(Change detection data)
= Beginning of Section =

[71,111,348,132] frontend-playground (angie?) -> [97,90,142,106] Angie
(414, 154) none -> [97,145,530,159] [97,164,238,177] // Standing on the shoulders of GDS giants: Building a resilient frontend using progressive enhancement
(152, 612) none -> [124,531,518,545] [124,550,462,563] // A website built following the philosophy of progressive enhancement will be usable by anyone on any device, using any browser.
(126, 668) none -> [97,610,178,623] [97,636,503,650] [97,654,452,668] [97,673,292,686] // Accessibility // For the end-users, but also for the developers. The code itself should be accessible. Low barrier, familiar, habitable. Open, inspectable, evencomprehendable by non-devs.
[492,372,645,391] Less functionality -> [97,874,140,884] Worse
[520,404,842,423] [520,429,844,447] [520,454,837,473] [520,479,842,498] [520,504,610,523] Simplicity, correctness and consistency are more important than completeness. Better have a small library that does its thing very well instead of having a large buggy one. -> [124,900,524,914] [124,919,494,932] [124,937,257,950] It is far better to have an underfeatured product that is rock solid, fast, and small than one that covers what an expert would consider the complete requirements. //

= End of Section =
= Beginning of Section =

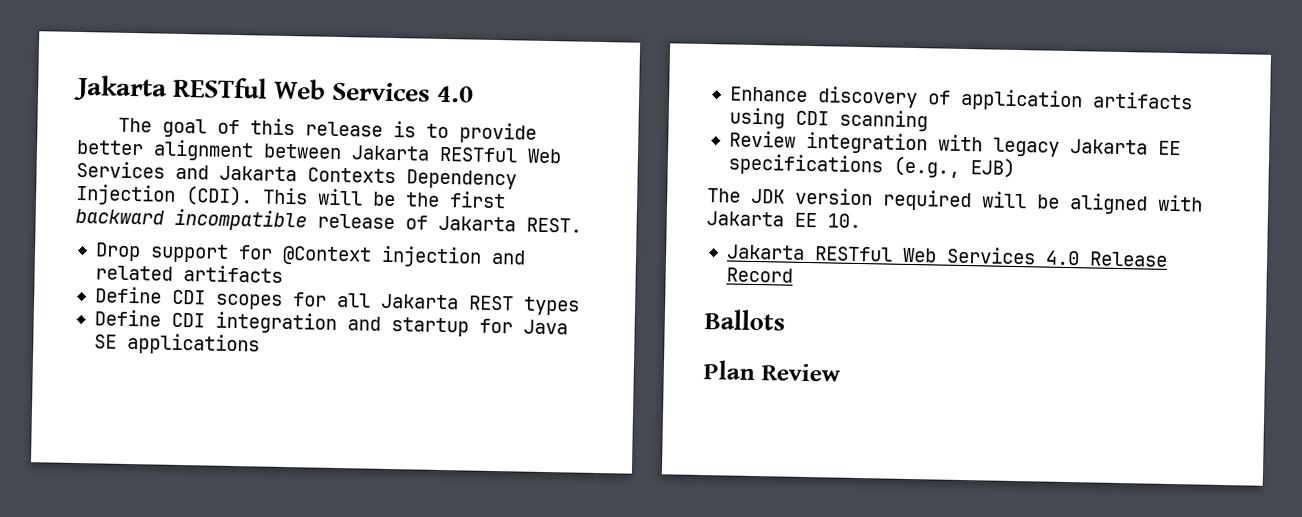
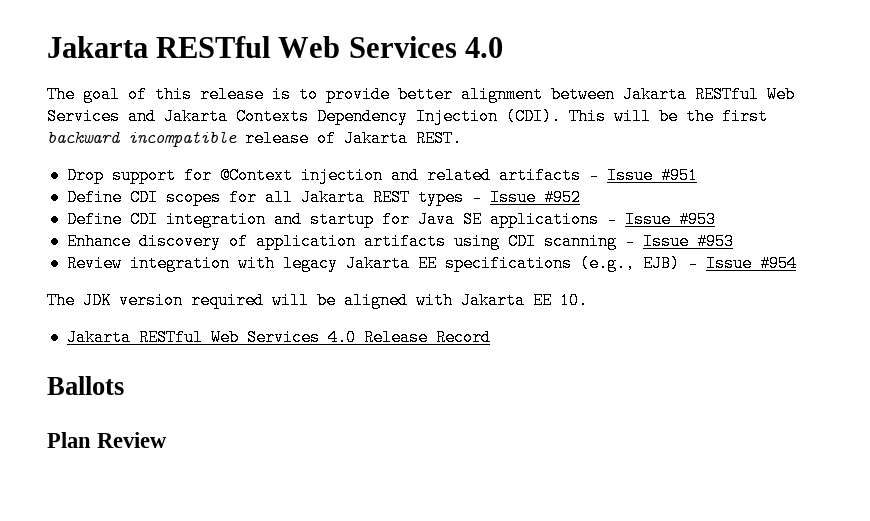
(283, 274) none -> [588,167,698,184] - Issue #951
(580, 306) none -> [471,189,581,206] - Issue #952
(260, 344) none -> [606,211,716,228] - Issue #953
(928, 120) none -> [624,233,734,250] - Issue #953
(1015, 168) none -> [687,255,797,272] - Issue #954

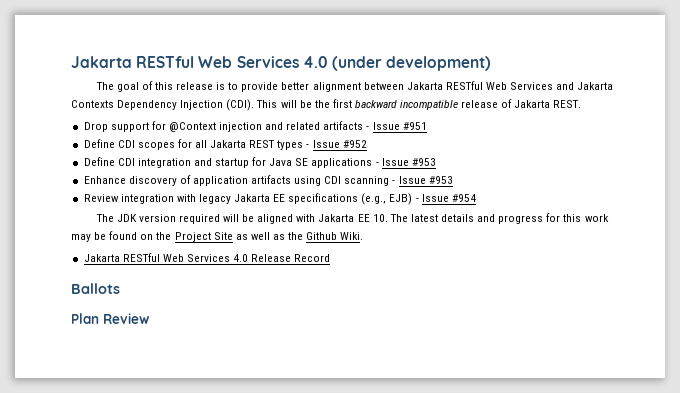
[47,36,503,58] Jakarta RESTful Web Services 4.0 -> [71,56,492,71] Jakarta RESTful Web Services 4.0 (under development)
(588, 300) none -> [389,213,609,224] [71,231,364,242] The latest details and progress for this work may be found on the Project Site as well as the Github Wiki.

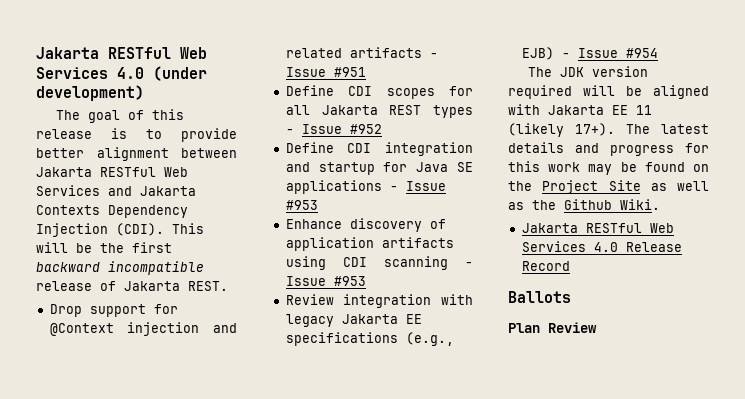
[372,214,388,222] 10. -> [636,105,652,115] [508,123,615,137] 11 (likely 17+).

= End of Section =

Work request. Give only the lines from the one holding "[71,111,348,132] frontend-playground (angie?)" through the one holding "[520,404,842,423] [520,429,844,447] [520,454,837,473]", each restated exactly as it appears above.

Answer box.
[71,111,348,132] frontend-playground (angie?) -> [97,90,142,106] Angie
(414, 154) none -> [97,145,530,159] [97,164,238,177] // Standing on the shoulders of GDS giants: Building a resilient frontend using progressive enhancement
(152, 612) none -> [124,531,518,545] [124,550,462,563] // A website built following the philosophy of progressive enhancement will be usable by anyone on any device, using any browser.
(126, 668) none -> [97,610,178,623] [97,636,503,650] [97,654,452,668] [97,673,292,686] // Accessibility // For the end-users, but also for the developers. The code itself should be accessible. Low barrier, familiar, habitable. Open, inspectable, evencomprehendable by non-devs.
[492,372,645,391] Less functionality -> [97,874,140,884] Worse
[520,404,842,423] [520,429,844,447] [520,454,837,473] [520,479,842,498] [520,504,610,523] Simplicity, correctness and consistency are more important than completeness. Better have a small library that does its thing very well instead of having a large buggy one. -> [124,900,524,914] [124,919,494,932] [124,937,257,950] It is far better to have an underfeatured product that is rock solid, fast, and small than one that covers what an expert would consider the complete requirements. //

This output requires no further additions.